Garbage Collection Implementation Considerations

Francis Glassborow: It is possible that in copy-editing Henrik's submission I may have inadvertently changed the meaning. His English is much better than my German. His grasp of Garbage Collection is also much better than mine. If any specialist in this area would like to take over editing future submissions in this area I am sure all concerned will be grateful.

Abstract

I have been writing compilers for more than 15 years. Six years ago I developed my own programming language. It is a pure functional language with interfaces to C, C++ and Java. This language needs a garbage collector (GC). This is extremely difficult because each language has its own memory management and so the requirements of the GC differ. In this article I will give a global overview of the problems of implicit and explicit GC's. In a future Overload I will write about the GC of my programming language. To give you an easy start I begin with the GC issues of C and C++.

First you must decide if you want to implement the GC in the language itself - implicit - or in an external library -explicit. A second possibility is to use the GC in a tool like a debugger.

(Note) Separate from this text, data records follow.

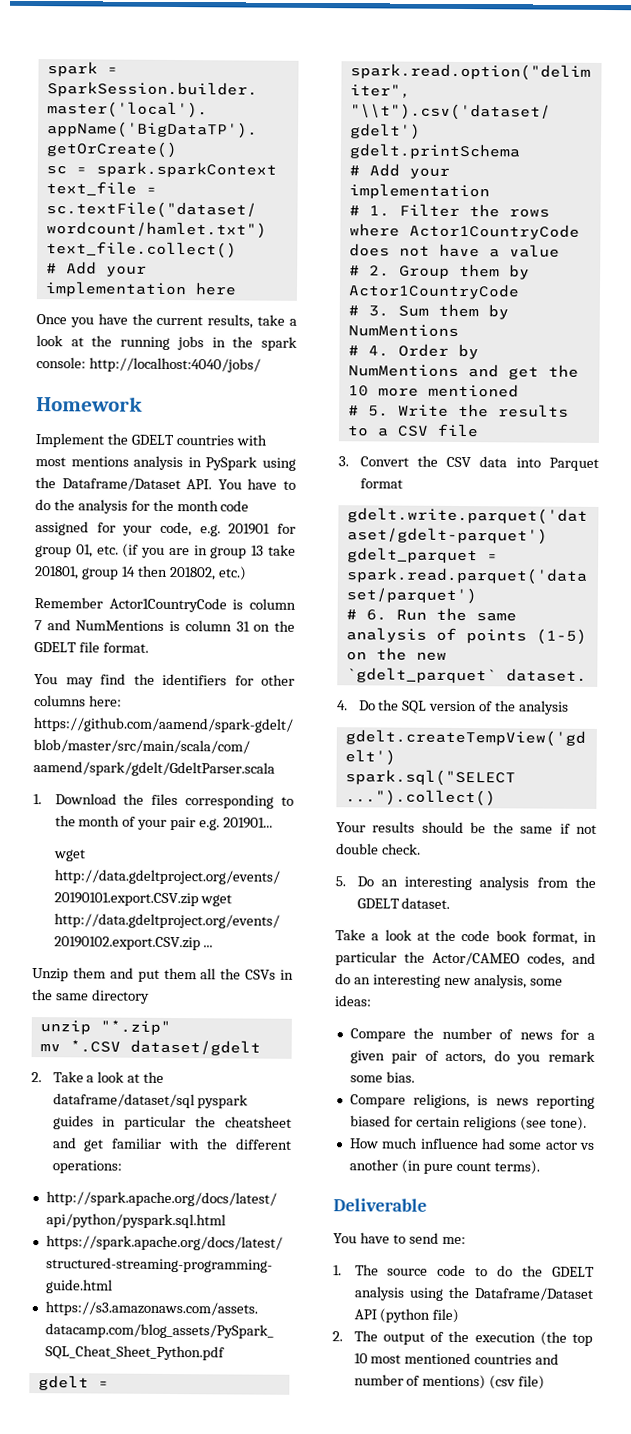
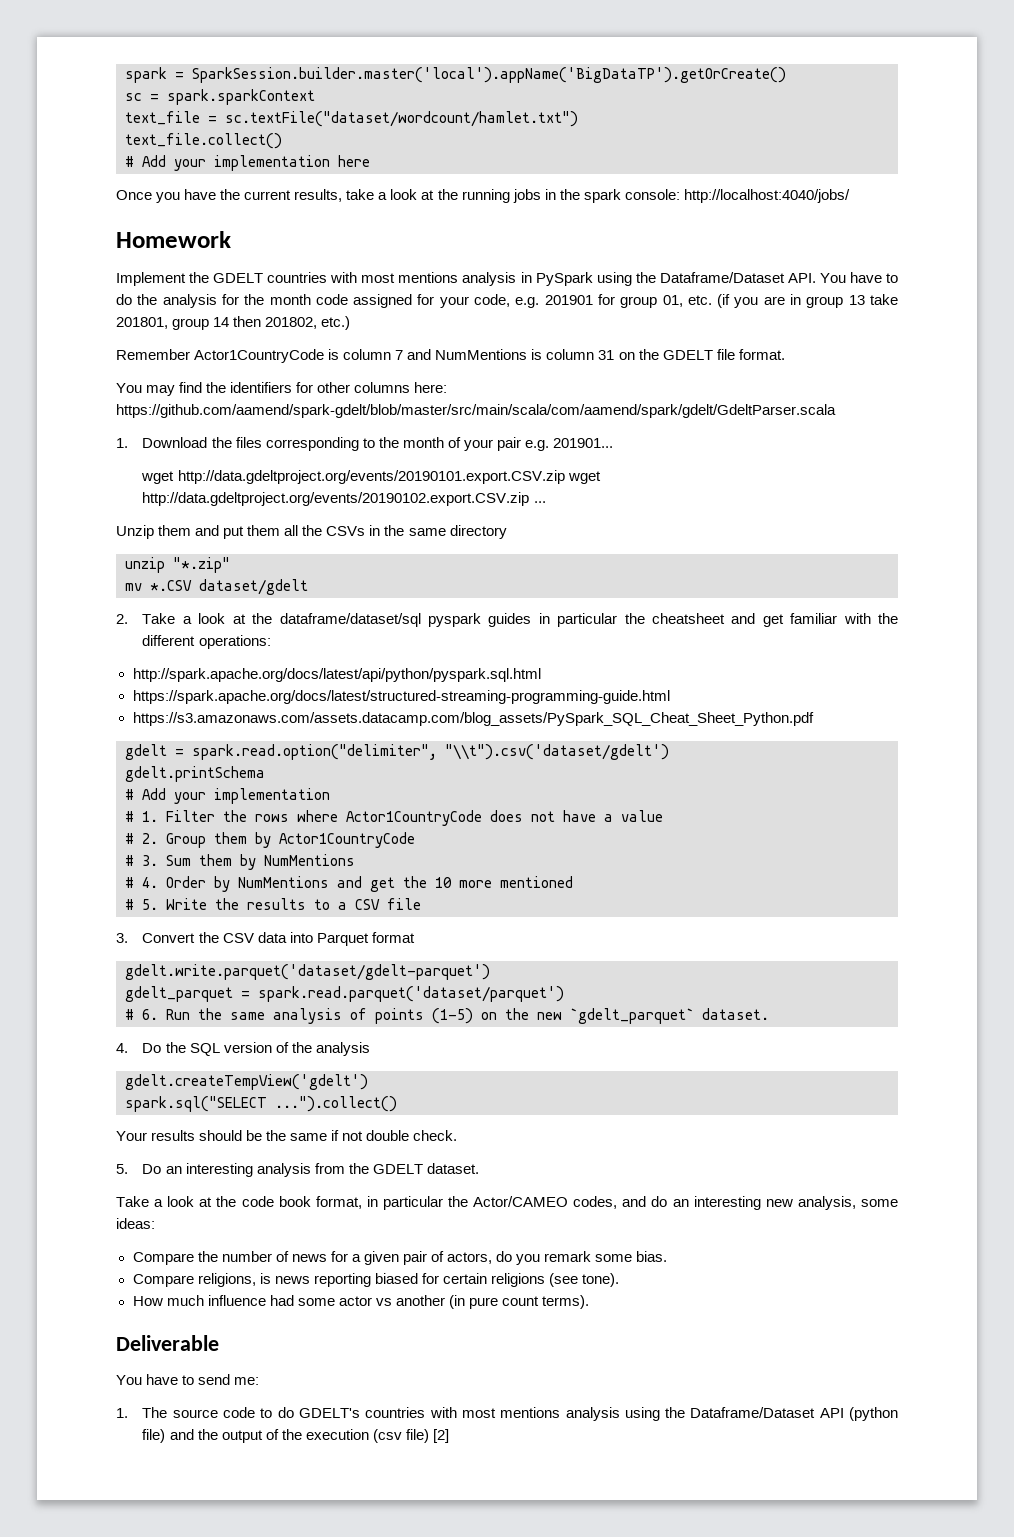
[522,1265,595,1277] the GDELT -> [298,1407,561,1418] GDELT's countries with most mentions
[332,1330,378,1342] // 2. The -> [169,1429,218,1440] and the
[539,1331,593,1346] [353,1352,560,1365] [353,1374,487,1390] (the top 10 most mentioned countries and number of mentions) -> (369, 1434) none
(546, 1382) none -> [432,1429,449,1443] [2]

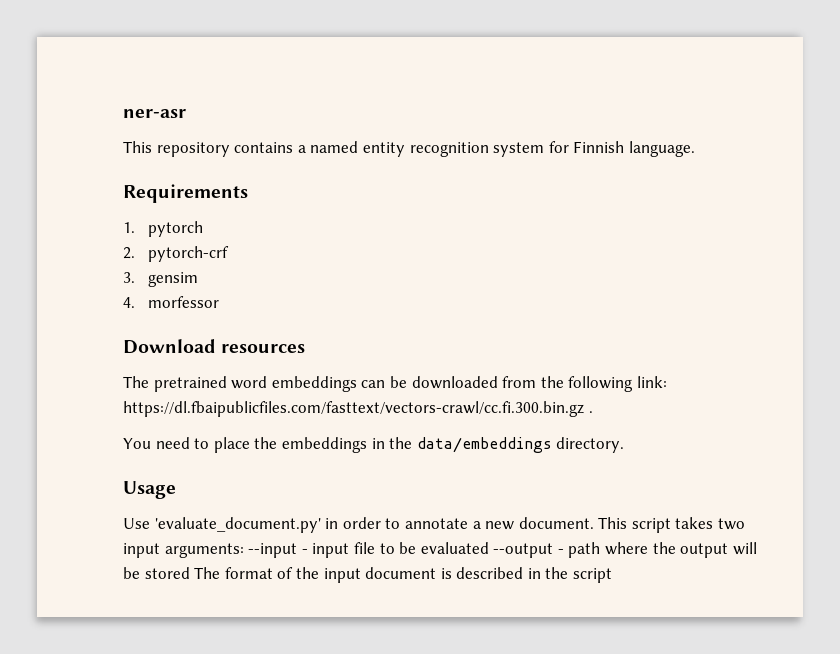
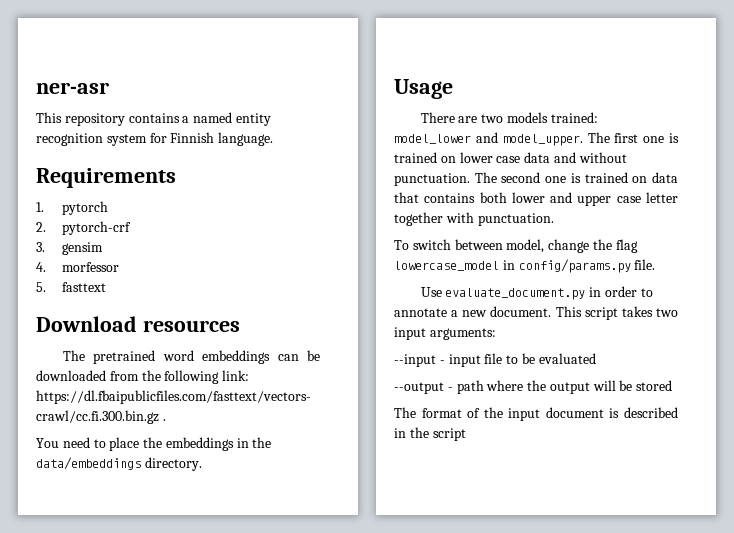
(219, 302) none -> [36,282,106,292] // 5. fasttext
(176, 490) none -> [420,112,598,123] [394,132,679,146] [394,152,627,163] [394,172,678,186] [394,192,678,206] [394,212,554,226] [394,239,638,253] [394,259,656,273] // There are two models trained: model_lower and model_upper. The first one is trained on lower case data and without punctuation. The second one is trained on data that contains both lower and upper case letter together with punctuation. // To switch between model, change the flag lowercase_model in config/params.py file.
[154,517,321,533] 'evaluate_document.py' -> [445,288,586,300] evaluate_document.py
(244, 550) none -> (496, 334) //
(489, 548) none -> (596, 358) //
(190, 573) none -> (673, 385) //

The differences which are shown in this article are based on the implicit and explicit kinds of GC.

What has to be Done?

The development time is likely to be less if you use implicit GC rather than writing an explicit GC. The reason is that the implicit version is much more specific to the language and the applications written in the language.

The explicit version has many more requirements because you don't know the memory structure of the application on which you want to use the explicit GC. A typical example for a small implicit implementation of GC are C++ constructors and destructors. You can find examples of explicit GC in any GC-Library. Generally you can say that from the technological side it is much better to use an implicit GC and not an explicit one. You can use the implicit GC of a programming language for your application.

Write Once - Use Often

If you write an explicit tool like a debugger which contains GC you have the advantage that you can use the GC in each application which is written in the language the debugger understands. The disadvantage is that there is no certainty that the GC works correctly. In some cases the GC may seem to work incorrectly. In such a situation you cannot determine if it is the GC or the application that is at fault. You have to test the application in several different ways to find out what is going wrong. If you could use an implicit GC you can be sure that the GC works correctly. In addition, in such an application you can also work with an explicit GC. In this way you see what is going wrong because you can compare the results of the implicit GC with the explicit one.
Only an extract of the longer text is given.